Start of Exercise materials

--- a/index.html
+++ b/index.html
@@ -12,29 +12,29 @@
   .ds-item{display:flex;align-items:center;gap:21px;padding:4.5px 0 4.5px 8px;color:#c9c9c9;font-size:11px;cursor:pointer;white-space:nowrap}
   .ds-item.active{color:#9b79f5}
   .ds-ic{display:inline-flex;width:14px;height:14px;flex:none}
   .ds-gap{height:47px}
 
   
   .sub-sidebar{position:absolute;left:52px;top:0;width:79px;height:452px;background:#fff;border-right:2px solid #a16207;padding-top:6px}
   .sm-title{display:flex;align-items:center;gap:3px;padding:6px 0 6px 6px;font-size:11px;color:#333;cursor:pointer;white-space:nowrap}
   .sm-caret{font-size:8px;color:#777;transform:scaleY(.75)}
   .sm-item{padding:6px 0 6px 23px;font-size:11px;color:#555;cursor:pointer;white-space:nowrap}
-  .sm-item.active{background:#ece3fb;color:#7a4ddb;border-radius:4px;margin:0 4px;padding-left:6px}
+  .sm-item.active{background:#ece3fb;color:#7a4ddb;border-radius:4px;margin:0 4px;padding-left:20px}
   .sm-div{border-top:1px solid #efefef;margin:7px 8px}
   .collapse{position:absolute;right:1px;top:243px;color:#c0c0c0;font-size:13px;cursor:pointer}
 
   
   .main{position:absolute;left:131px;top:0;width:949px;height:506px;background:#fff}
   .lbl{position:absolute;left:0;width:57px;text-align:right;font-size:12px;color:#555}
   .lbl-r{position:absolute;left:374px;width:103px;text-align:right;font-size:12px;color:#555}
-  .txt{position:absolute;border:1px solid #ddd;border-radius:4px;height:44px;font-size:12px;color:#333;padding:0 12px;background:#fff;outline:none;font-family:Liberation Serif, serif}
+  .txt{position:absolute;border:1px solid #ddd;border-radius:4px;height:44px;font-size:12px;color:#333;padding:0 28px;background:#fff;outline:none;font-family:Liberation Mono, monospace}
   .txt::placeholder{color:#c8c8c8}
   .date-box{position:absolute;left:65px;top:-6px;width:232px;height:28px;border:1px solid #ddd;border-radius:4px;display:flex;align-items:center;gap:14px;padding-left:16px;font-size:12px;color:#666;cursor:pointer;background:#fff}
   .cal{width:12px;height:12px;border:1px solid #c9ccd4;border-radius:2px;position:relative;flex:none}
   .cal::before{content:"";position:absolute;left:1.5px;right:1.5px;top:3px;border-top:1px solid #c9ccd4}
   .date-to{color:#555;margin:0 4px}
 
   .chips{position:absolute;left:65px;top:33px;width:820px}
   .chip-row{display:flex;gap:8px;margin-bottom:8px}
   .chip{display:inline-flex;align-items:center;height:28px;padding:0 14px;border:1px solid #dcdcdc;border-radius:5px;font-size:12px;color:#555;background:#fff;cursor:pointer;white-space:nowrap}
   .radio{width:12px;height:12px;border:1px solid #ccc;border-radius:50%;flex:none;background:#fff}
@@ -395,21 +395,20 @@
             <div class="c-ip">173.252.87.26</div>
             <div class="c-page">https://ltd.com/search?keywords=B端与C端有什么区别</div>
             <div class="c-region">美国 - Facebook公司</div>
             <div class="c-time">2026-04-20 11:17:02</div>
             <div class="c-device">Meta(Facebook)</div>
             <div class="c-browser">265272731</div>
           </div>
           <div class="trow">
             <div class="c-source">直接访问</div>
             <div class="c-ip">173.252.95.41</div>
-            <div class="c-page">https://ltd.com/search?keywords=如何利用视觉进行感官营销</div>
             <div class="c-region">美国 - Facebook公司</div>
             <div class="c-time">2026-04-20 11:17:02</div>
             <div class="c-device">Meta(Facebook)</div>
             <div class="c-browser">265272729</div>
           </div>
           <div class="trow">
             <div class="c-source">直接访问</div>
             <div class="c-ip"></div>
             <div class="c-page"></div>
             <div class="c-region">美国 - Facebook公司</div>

End of Exercise materials

# Work instruction
Extract every record and return it verbatim.

# Task answer
--- a/index.html
+++ b/index.html
@@ -12,29 +12,29 @@
   .ds-item{display:flex;align-items:center;gap:21px;padding:4.5px 0 4.5px 8px;color:#c9c9c9;font-size:11px;cursor:pointer;white-space:nowrap}
   .ds-item.active{color:#9b79f5}
   .ds-ic{display:inline-flex;width:14px;height:14px;flex:none}
   .ds-gap{height:47px}
 
   
   .sub-sidebar{position:absolute;left:52px;top:0;width:79px;height:452px;background:#fff;border-right:2px solid #a16207;padding-top:6px}
   .sm-title{display:flex;align-items:center;gap:3px;padding:6px 0 6px 6px;font-size:11px;color:#333;cursor:pointer;white-space:nowrap}
   .sm-caret{font-size:8px;color:#777;transform:scaleY(.75)}
   .sm-item{padding:6px 0 6px 23px;font-size:11px;color:#555;cursor:pointer;white-space:nowrap}
-  .sm-item.active{background:#ece3fb;color:#7a4ddb;border-radius:4px;margin:0 4px;padding-left:6px}
+  .sm-item.active{background:#ece3fb;color:#7a4ddb;border-radius:4px;margin:0 4px;padding-left:20px}
   .sm-div{border-top:1px solid #efefef;margin:7px 8px}
   .collapse{position:absolute;right:1px;top:243px;color:#c0c0c0;font-size:13px;cursor:pointer}
 
   
   .main{position:absolute;left:131px;top:0;width:949px;height:506px;background:#fff}
   .lbl{position:absolute;left:0;width:57px;text-align:right;font-size:12px;color:#555}
   .lbl-r{position:absolute;left:374px;width:103px;text-align:right;font-size:12px;color:#555}
-  .txt{position:absolute;border:1px solid #ddd;border-radius:4px;height:44px;font-size:12px;color:#333;padding:0 12px;background:#fff;outline:none;font-family:Liberation Serif, serif}
+  .txt{position:absolute;border:1px solid #ddd;border-radius:4px;height:44px;font-size:12px;color:#333;padding:0 28px;background:#fff;outline:none;font-family:Liberation Mono, monospace}
   .txt::placeholder{color:#c8c8c8}
   .date-box{position:absolute;left:65px;top:-6px;width:232px;height:28px;border:1px solid #ddd;border-radius:4px;display:flex;align-items:center;gap:14px;padding-left:16px;font-size:12px;color:#666;cursor:pointer;background:#fff}
   .cal{width:12px;height:12px;border:1px solid #c9ccd4;border-radius:2px;position:relative;flex:none}
   .cal::before{content:"";position:absolute;left:1.5px;right:1.5px;top:3px;border-top:1px solid #c9ccd4}
   .date-to{color:#555;margin:0 4px}
 
   .chips{position:absolute;left:65px;top:33px;width:820px}
   .chip-row{display:flex;gap:8px;margin-bottom:8px}
   .chip{display:inline-flex;align-items:center;height:28px;padding:0 14px;border:1px solid #dcdcdc;border-radius:5px;font-size:12px;color:#555;background:#fff;cursor:pointer;white-space:nowrap}
   .radio{width:12px;height:12px;border:1px solid #ccc;border-radius:50%;flex:none;background:#fff}
@@ -395,21 +395,20 @@
             <div class="c-ip">173.252.87.26</div>
             <div class="c-page">https://ltd.com/search?keywords=B端与C端有什么区别</div>
             <div class="c-region">美国 - Facebook公司</div>
             <div class="c-time">2026-04-20 11:17:02</div>
             <div class="c-device">Meta(Facebook)</div>
             <div class="c-browser">265272731</div>
           </div>
           <div class="trow">
             <div class="c-source">直接访问</div>
             <div class="c-ip">173.252.95.41</div>
-            <div class="c-page">https://ltd.com/search?keywords=如何利用视觉进行感官营销</div>
             <div class="c-region">美国 - Facebook公司</div>
             <div class="c-time">2026-04-20 11:17:02</div>
             <div class="c-device">Meta(Facebook)</div>
             <div class="c-browser">265272729</div>
           </div>
           <div class="trow">
             <div class="c-source">直接访问</div>
             <div class="c-ip"></div>
             <div class="c-page"></div>
             <div class="c-region">美国 - Facebook公司</div>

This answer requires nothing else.